©cristina carriconde
 
 
 
 
 
 
 
 

 

Pandora

 

Mulher de muitos cabides, acostumei a manter as fantasias esticadas e livres.

Quando as dobrei para guardá-las na mala de fuga, comecei a sentir as dores. A cada dobra uma contração de parto retido. A primeira fisgada na altura do ventre, depois nos seios e nos braços.

Empilhei fantasia sobre fantasia dentro da minha bolsa de segredos intocáveis. Contorcidas, gemiam umas sob as outras.

Mas foi no momento de trancá-las que começaram os gritos. Já me acostumei às contínuas dores e ardumes das dobras, mas os gritos... os gritos...

 

Eu, Pandora desvairada, já não posso mais pendurá-las. Hoje me amedronta desatar tanta amargura entre elas abafada.

 

 

 

 

 

 

Da desordem do recomeço

 

Em nenhuma das costuras que nos remendam ficaremos inteiros. Hão de se esgarçarem aos impactos, hão de se arrebentarem nas rochas. Em nenhum dos retoques ficaremos refeitos. Duas cicatrizes de feridas que sempre doerão e continuarão se abrindo pelo ardor de memórias.

Em todos os consertos nos sobrarão rachaduras. Seremos sempre esse desencaixe. Mãos que não se entrelaçam, suores que não colam, pés que não se enroscam. A cara metade deformada pelo tempo e pela tênue linha entre o amor e ódio, filhos da mesma chama: brasas de uma única fogueira, que fagulham juntas, mas morrem por ventos de distintas direções. Um contorno mal feito, uma descombinação, um descompasso, uma desproporção.
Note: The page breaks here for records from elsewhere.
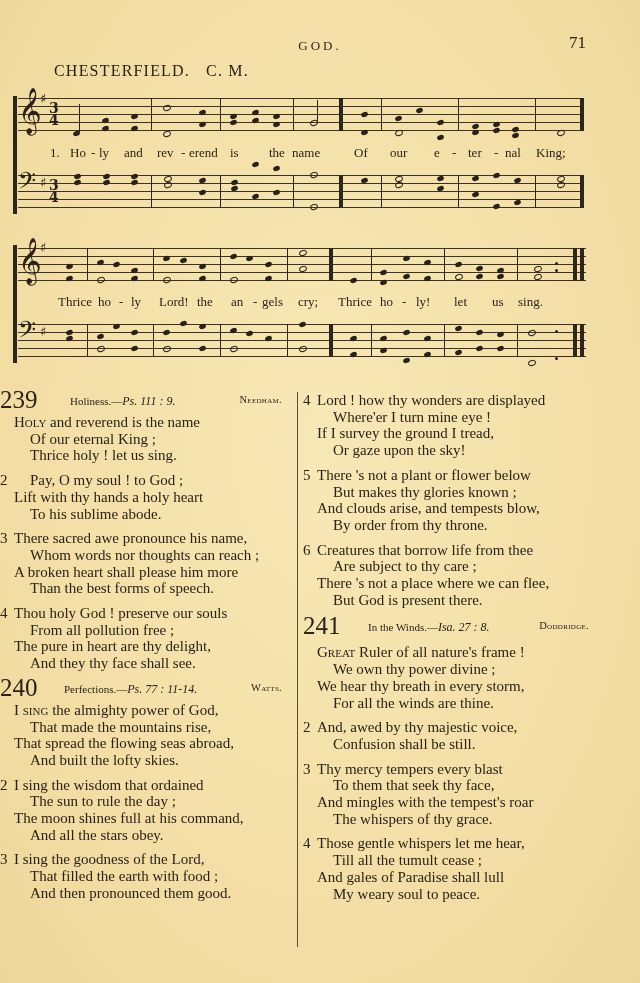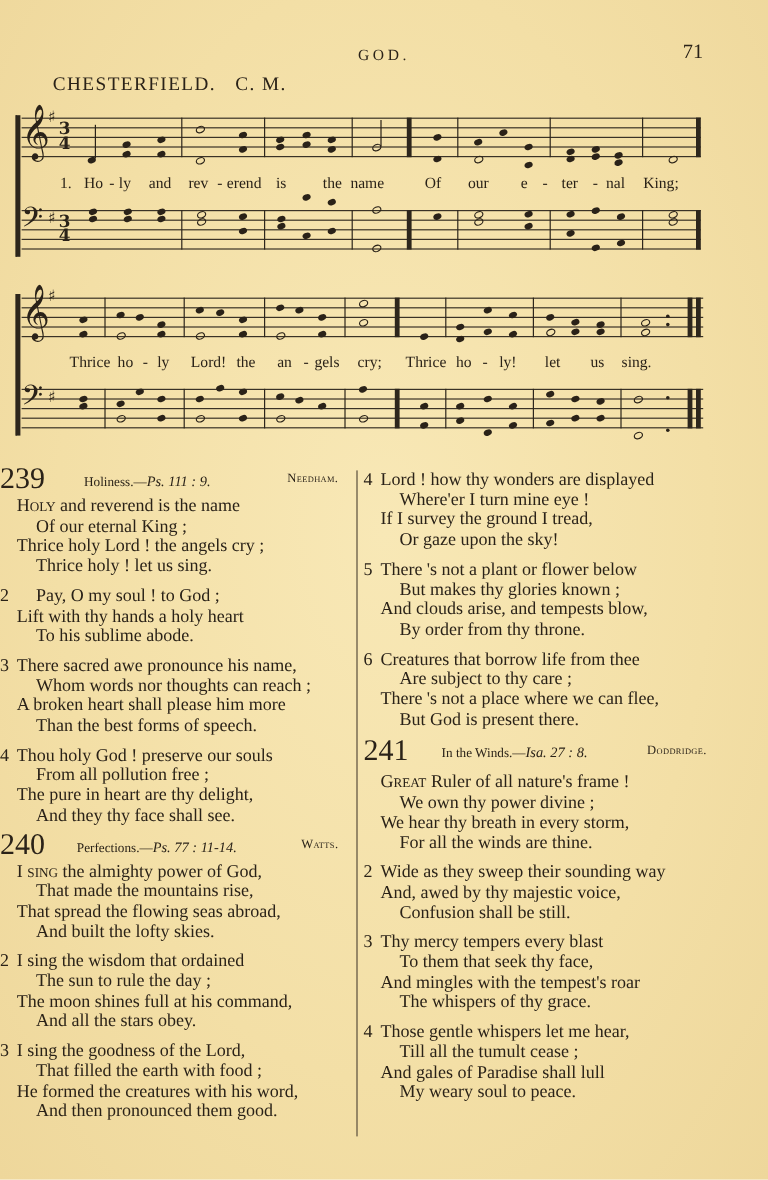"CHESTERFIELD. C. M." .tune-title { left: 44px -> 54px }
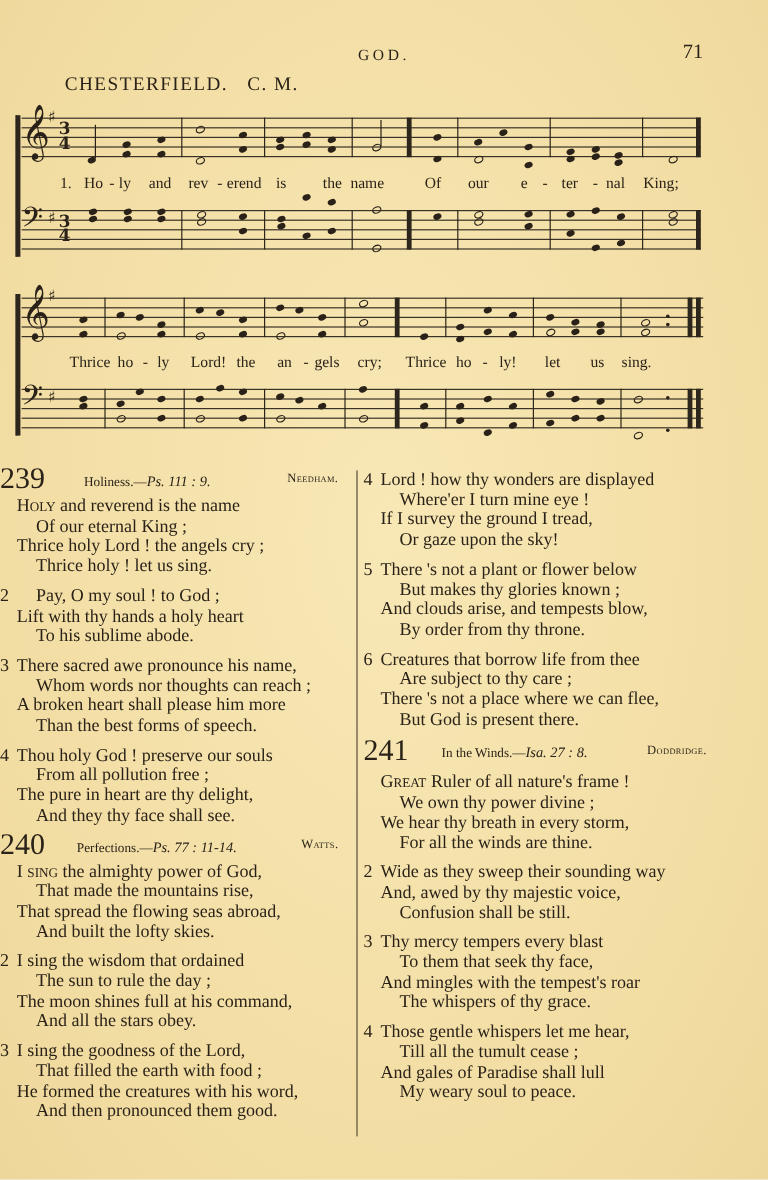"Thrice holy Lord ! the" span.line { html: <span>Thrice holy Lord ! the angels cry ;</span> -> none }
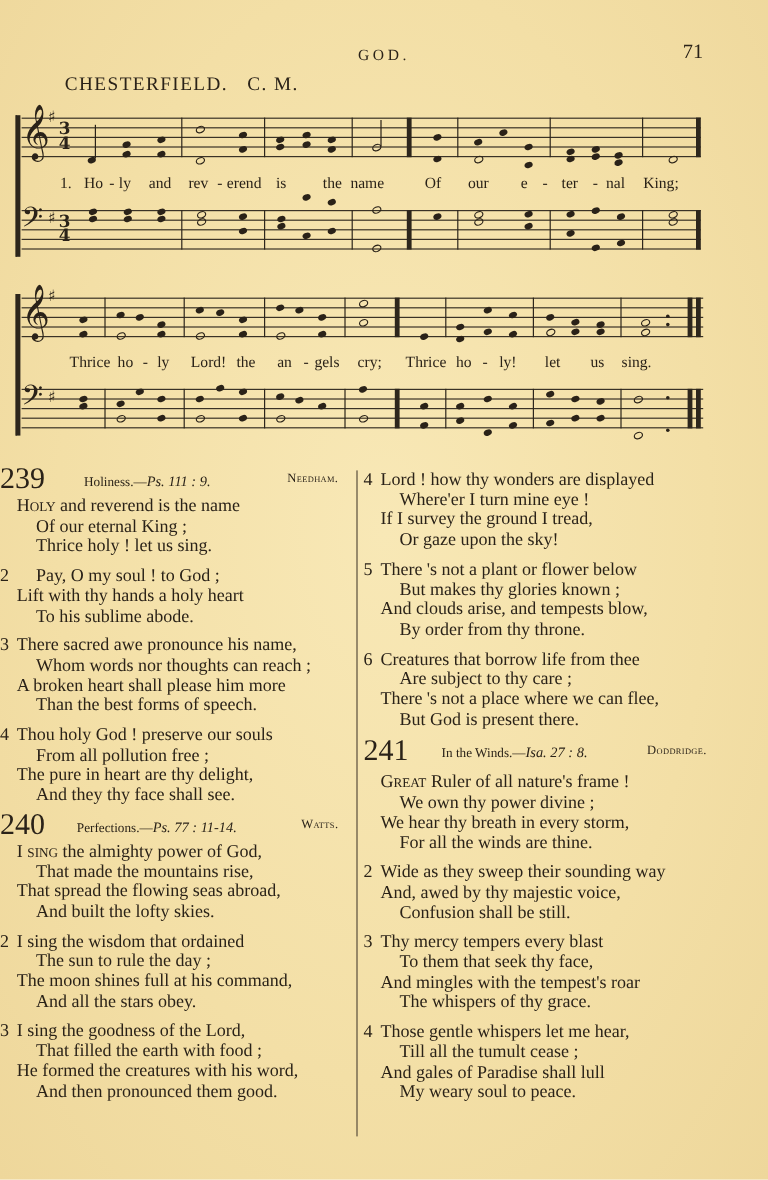"Wide as they sweep their" span { html: <span>Wide as they sweep their sounding way</span> -> none }
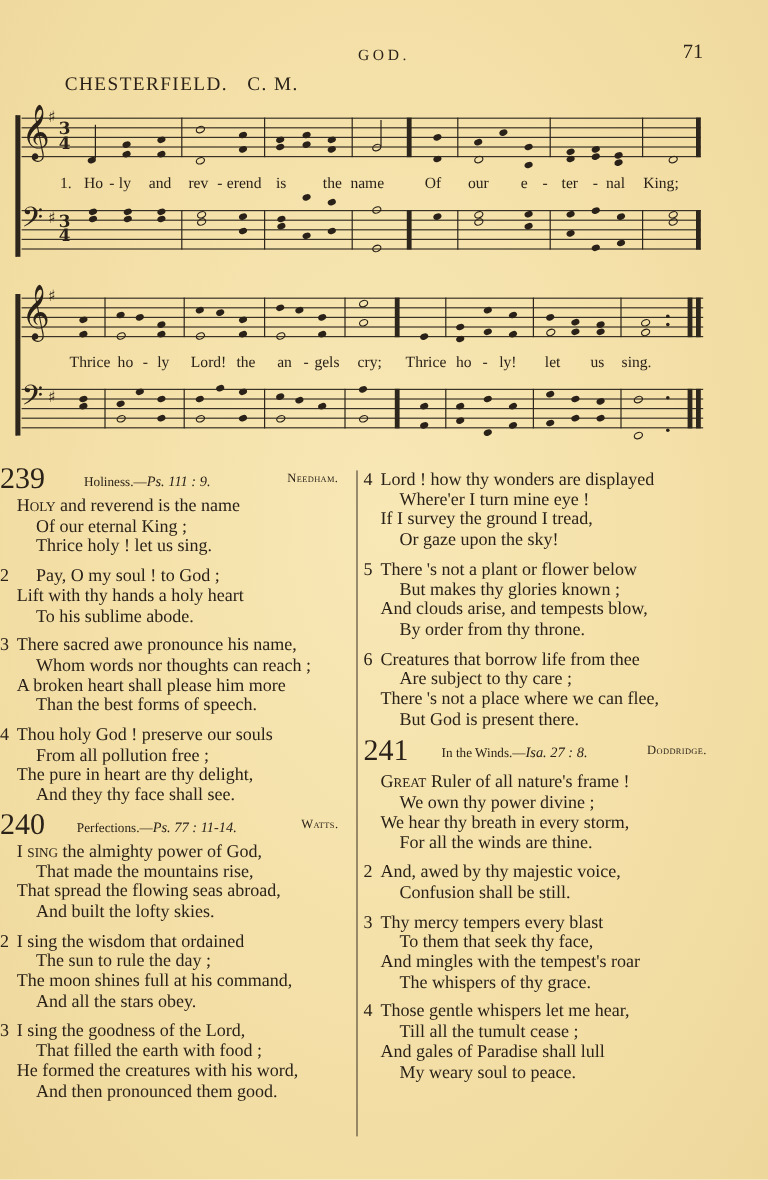"He formed the creatures with" span.line { html: <span>He formed the creatures with his word,</span> -> none }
Uma história sem pé nem cabeça.

 

 

 

 

 

 

Notas Silenciosas

 

Nenhum barulho ensurdece

quando

você se fecha

dentro da própria cabeça.

 

A cadência da quietude,

a pressão dolorosa

do vácuo, espaçoso,

dentro de si.

 

Tenho uma gama

de embalos,

uma sucessão de deslizes

nas notas mais agudas.

 

O silêncio

ainda me cabe como uma luva.

 

 

 

 

 

 

Farelos de autodomínio

 

Cerro os punhos

para estancar as linhas

que me cortam,

não para impedi-las do

fatal trajeto

— já não me assusta o futuro —

mas para oprimir os fantasmas

que as enraízam.

 

São eles,

os primogênitos defeitos,

que merecem a tirania consistente

dos nervos

que me sobejam.

 

Cerro os punhos

com a força de quem vence batalhas,

com a resistência inabalável

de quem se apodera do tempo.

 

 

 

 

 

 

O golpe

 

A diferença entre a pancada e tombo está no cambalear das pernas.

As mesmas que vibram durante o ato — teu dia amanhecendo em mim — são as que cedem diante do fato de que tua ausência seja sempre

passagem.

 

O teu perfeito golpe me pega na rigidez das coxas, para o amparo dos braços antes da queda. Mas o tombo chega inelutável, fazendo do susto o sonho

sempre depois do nascer do dia

o nocaute, a lona.

 

 

 

 

 

 

Sal nos olhos

 

A chuva lá fora,

mas molhado

está aqui,

inundando a casa que é vida

e os olhos

que ardem nessa água de mar.

 

Desaguar salga feridas.

 

Desaguar...

Uma única palavra

para tantos litros de mágoas.

 

 

 

 

 
 
março, 2011
 
 
 
 

 

Samantha Abreu (Londrina/PR, 1980). Escritora, estudou Letras na Universidade Estadual de Londrina, onde vive. Publicou Fantasias para quando vier a chuva (Rio de Janeiro: Multifoco/Orpheu, 2010). Tem poemas e textos publicados em sites, antologias e revistas de literatura. Elaborou um projeto de videopoema no Youtube, escreve no blogue Haute Intimité desde 2004 e, também, no blogue da sua série Mulheres sob Descontrole.